After Étienne sees his ex by chance in video footage on the TV news, Valérie—or rather the thought of her—becomes the main focus of both the father’s and daughter’s lives. Le Duc flirts with melodrama at times in how he presents the evolving father-daughter interaction, but the director provides a welcome corrective with the beautifully observed relationship that Rosa develops with her boyfriend, Youssef (Mohammed Louridi). Le Duc has also shot an eloquently suggestive ending that avoids the obvious pathos of father, daughter, and estranged mother meeting, however briefly. No Love Lost (the literal translation of the French title is the far blunter Her Father’s Daughter) is a clear-eyed look at shifting family dynamics, anchored by a pair of impressively lived-in performances by Biscayart and Brunnquell.

Camille Cottin in Toni (François Scippa-Kohn/Film at Lincoln Center)

Toni

As the eponymous 43-year-old single mother of five who was a big-time, one-hit wonder at age 20, Camille Cottin is delightful in writer-director Nathan Ambrosioni’s equally likeable comic drama. Taking a cue from his harried heroine, Ambrosioni has made a closely observed study of a woman who, despite her history, lives in the moment, while many of those around her—including her mother, who was the one who pushed the reluctant Toni into the limelight a couple of decades earlier—keep reminding her that she was once a big deal.

The movie largely centers on Toni’s life choices and how she deals with a quintet of well-adjusted but still awkward teenagers—a couple of them on the cusp of fleeing mom’s nest to go to college. To vary the sameness of a life that has become all about routine, Toni ponders returning to school herself, which is met with bemusement by her kids and even ridicule by her mother. Ambrosioni not only gets the details of Toni’s daily life right, but also adroitly individualizes her kids, each of whom has his or her own difficulties dramatized effectively and plausibly, all of which further harries Toni, embodied with her usual winning complexity by Cottin.

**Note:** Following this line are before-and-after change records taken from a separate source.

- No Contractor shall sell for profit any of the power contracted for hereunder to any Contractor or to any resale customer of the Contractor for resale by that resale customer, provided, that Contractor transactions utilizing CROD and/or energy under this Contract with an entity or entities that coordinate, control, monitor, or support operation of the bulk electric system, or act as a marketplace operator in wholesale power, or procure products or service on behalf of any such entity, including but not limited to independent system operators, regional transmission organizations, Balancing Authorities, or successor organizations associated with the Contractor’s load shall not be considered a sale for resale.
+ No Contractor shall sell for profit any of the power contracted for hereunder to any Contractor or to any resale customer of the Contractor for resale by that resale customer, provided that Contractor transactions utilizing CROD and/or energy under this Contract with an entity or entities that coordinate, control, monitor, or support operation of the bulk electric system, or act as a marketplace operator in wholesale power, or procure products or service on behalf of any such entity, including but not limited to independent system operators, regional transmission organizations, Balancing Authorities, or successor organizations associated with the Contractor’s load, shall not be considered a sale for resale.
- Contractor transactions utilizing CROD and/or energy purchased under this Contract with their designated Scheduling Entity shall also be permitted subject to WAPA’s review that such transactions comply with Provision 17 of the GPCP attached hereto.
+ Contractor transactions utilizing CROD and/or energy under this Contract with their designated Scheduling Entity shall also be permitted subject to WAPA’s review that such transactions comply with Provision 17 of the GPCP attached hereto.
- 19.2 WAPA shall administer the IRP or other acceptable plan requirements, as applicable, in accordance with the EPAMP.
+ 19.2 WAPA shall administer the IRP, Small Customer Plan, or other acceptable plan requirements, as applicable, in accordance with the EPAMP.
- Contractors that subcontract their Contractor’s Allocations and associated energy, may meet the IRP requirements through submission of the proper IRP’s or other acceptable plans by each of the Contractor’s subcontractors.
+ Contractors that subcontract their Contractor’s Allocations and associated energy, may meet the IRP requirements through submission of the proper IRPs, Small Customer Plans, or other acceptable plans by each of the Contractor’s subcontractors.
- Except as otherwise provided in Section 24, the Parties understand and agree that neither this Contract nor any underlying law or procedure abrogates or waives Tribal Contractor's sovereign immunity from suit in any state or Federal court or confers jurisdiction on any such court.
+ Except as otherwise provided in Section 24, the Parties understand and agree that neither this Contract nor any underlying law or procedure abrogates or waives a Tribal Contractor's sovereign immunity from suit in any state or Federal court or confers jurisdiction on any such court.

In a lovely scene set in Toni’s car—the family must precisely schedule its every movement to school, work, or shopping since mom drives the only vehicle—her long-ago hit song comes on the radio, and her five children begin to sing along to it proudly. At first, Toni puts up with it reluctantly, but is soon happy to join in. It’s a small moment but one that underlines Cottin’s sensitive acting and Ambrosioni’s sympathetic lens.